Dendritic cells (DCs) are dynamic antigen-presenting cells (APCs) that link innate and adaptive immunity and contribute to pathogen recognition, immune response regulation, and inflammation (68, 69). Both conventional dendritic cells (cDCs) and plasmacytoid dendritic cells (pDCs) are highly susceptible to sepsis-induced apoptosis, resulting in significant depletion of DCs in patients with sepsis (70, 71). A study in mouse and other animal models of sepsis has investigated caspase-3-mediated apoptosis of DCs (16). In addition, recent reports have also confirmed the involvement of PD-1 in activating DC apoptosis (72, 73). This intense apoptosis and depletion of DCs not only increases susceptibility to nosocomial infections (74), but also diminishes their functional capabilities (75), resulting in reduced expression of CD40, CD 86, and HLA-DR, and increased section of IL-10 (76, 77). These alterations reflect the tolerogenic state of surviving DCs, which lose their ability to activate effector T cell responses, instead inducing either T cell anergy or Treg cell proliferation (12). Consequently, these immunosuppressive DCs fail to mount an immune response against subsequent bacterial challenges (78). In addition to apoptosis, pDCs can release NET-like extracellular traps (pETs) in response to bacterial infection (79). Furthermore, the loss of autophagy potential in DCs heightens the risk of sepsis (80).

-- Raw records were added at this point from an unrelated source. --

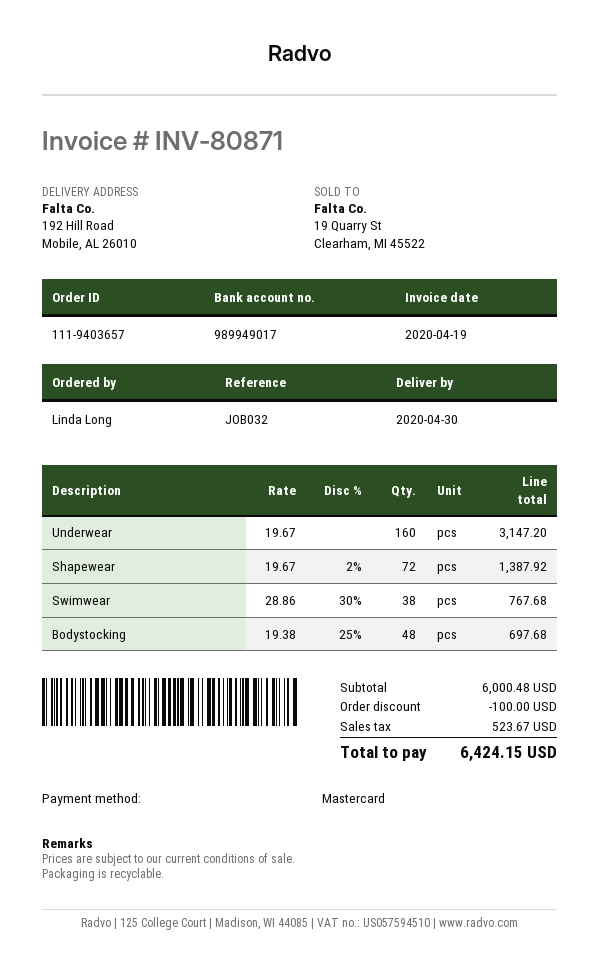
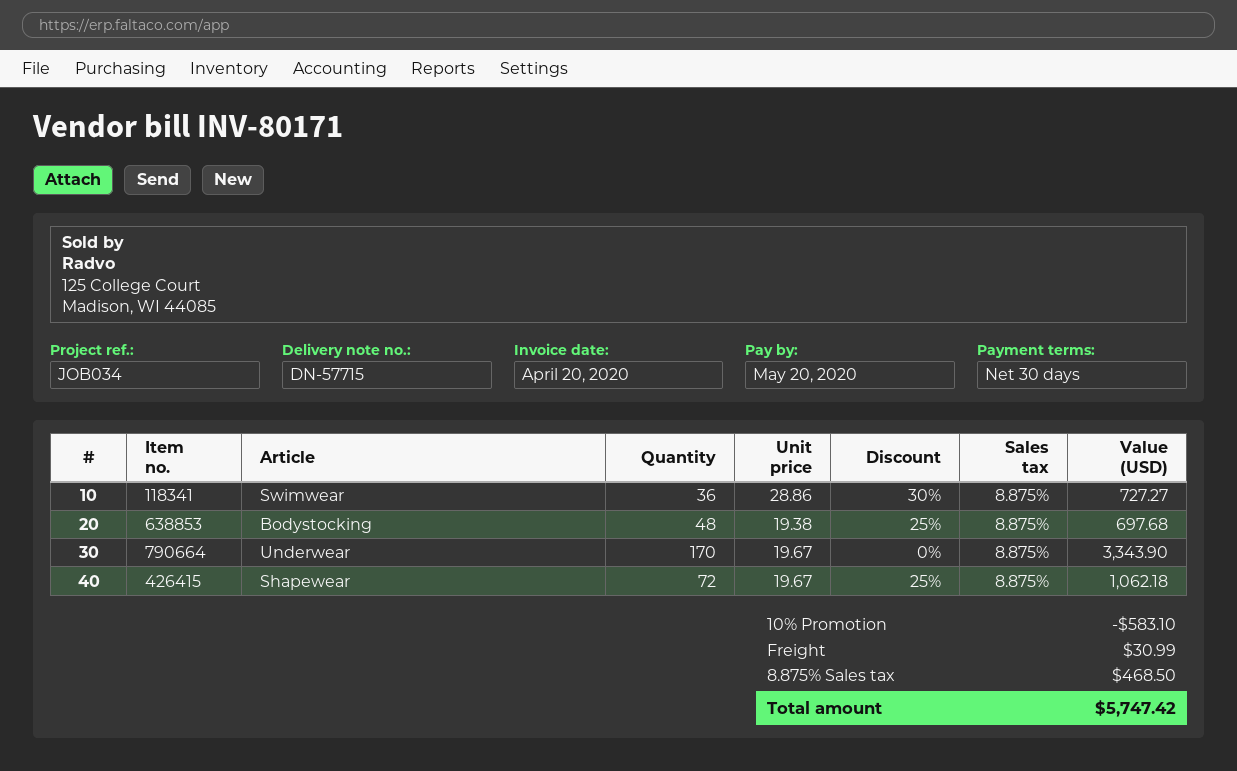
invoice number: INV-80871 -> INV-80171
invoice date: 2020-04-19 -> 2020-04-20
reference: JOB032 -> JOB034
Underwear: 160 x 19.67 = 3147.20 -> 170 x 19.67 = 3343.90
Shapewear: 72 x 19.67 - 2% = 1387.92 -> 72 x 19.67 - 25% = 1062.18
Swimwear: 38 x 28.86 - 30% = 767.68 -> 36 x 28.86 - 30% = 727.27
discount: 100.00 -> 583.10
shipping: none -> 30.99
tax: 523.67 -> 468.50
total: 6424.15 -> 5747.42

Natural Killer Cells (NK cells) are innate lymphocytes that play a crucial role in coordinating innate and adaptive immune responses in sepsis and defense against pathogen attack (81). NK cells produce IFN-γ during microbial sepsis, and IFN- γ can activate macrophages (71). In sepsis, NK cells undergo extensive apoptosis, significantly decreasing their number in circulation (13). Thus, the low titer of IFN- γ increases the risk of secondary infection. Due to impaired cytokine secretion, the surviving and remaining NK cells cannot correctly induce an immune response against endotoxin. NK cells also lose cytotoxic function, which results in immune suppression (82).
Sepsis-induced adaptive immune cell death
The adaptive immune system consists of highly specialized lymphocytes, including T and B lymphocytes. These subpopulations of adaptive immune cells are also susceptible to sepsis-induced cell death. Persistent lymphopenia, a hallmark characteristic in patients with sepsis, is associated with an increased risk of nosocomial infection and a higher risk of mortality (Figure 2).
Figure 2. Sepsis-induced immunosuppression: impairment of adaptive immune cell death pathways. Upregulated IL-10 and downregulated CD8 and HLA-DR is notable in sepsis. B-cells undergo apoptosis in sepsis, resulting in a reduction of overall B-cell populations and impairment of the antigen-presenting role of B-cells. Sepsis causes excessive T-cell apoptosis, causing lymphopenia and ultimate immunosuppression. On the contrary, reduced T-cell autophagy in sepsis also contributes to immunosuppression. PD-1 and PD-L-1 play a vital role in this immunosuppression.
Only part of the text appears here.